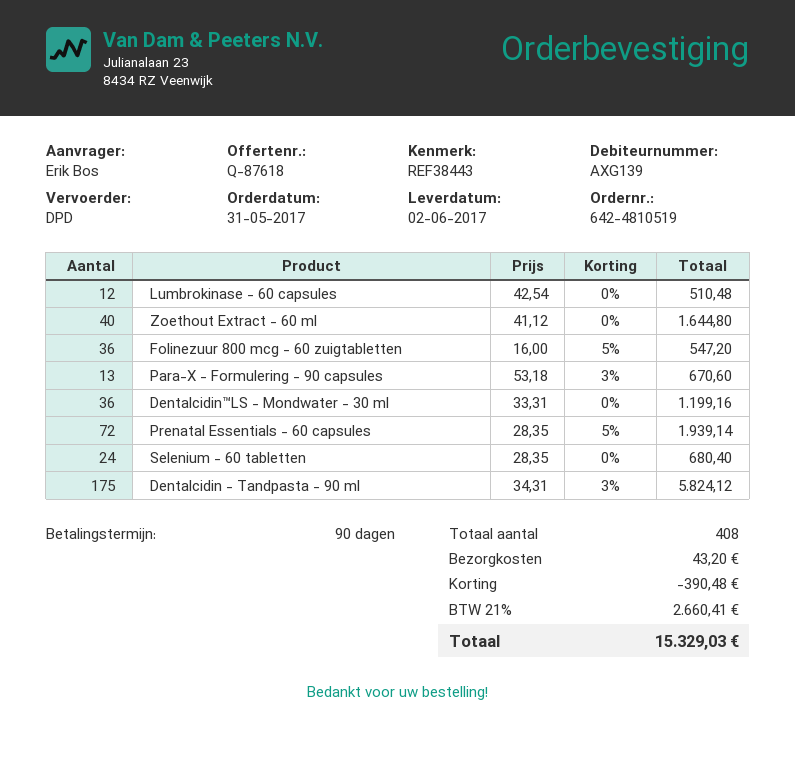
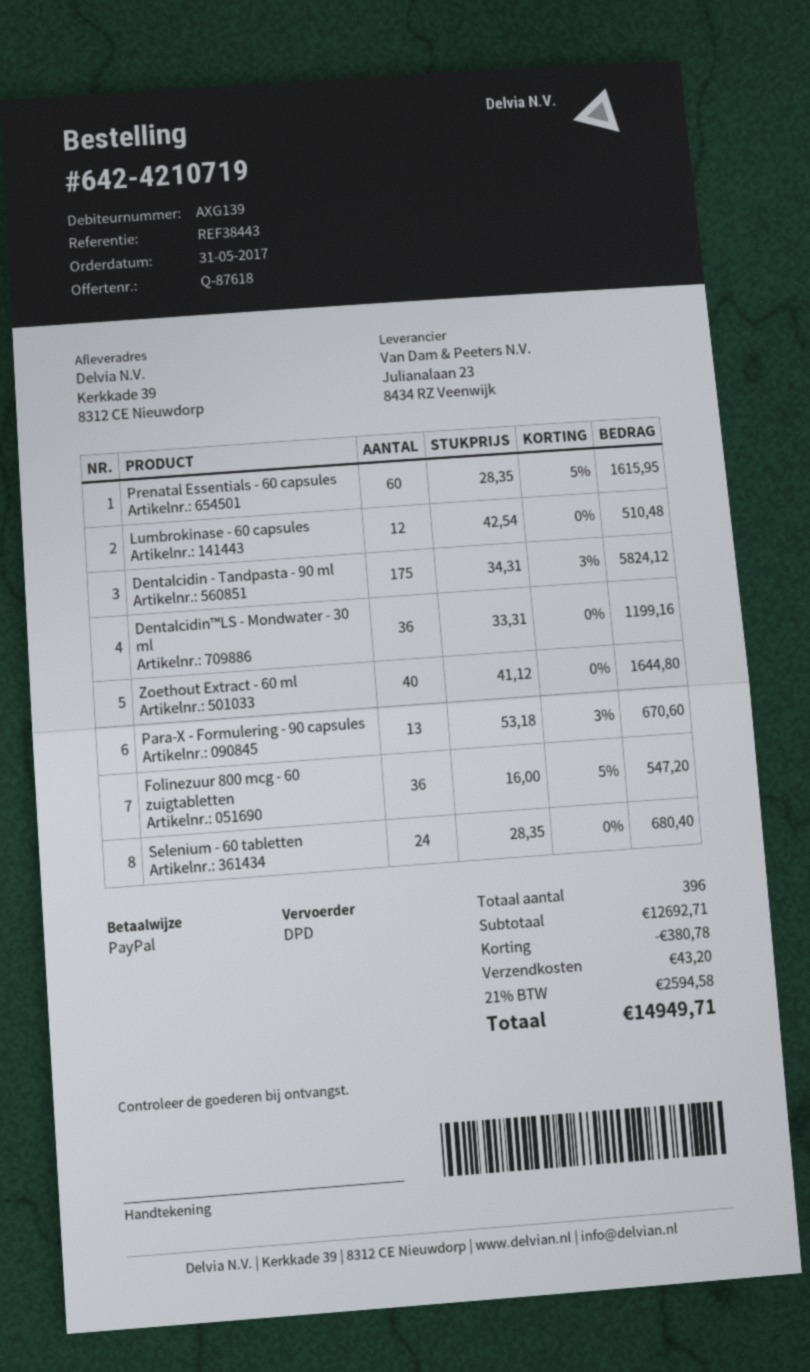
order number: 642-4810519 -> 642-4210719
Prenatal Essentials - 60 capsules: 72 x 28.35 - 5% = 1939.14 -> 60 x 28.35 - 5% = 1615.95
total quantity: 408 -> 396
discount: 390.48 -> 380.78
tax: 21% = 2660.41 -> 21% = 2594.58
total: 15329.03 -> 14949.71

*Activity:* Within the data above, tally every line that has "total" in it. Answer with the number only.

*Solution to this problem:* 2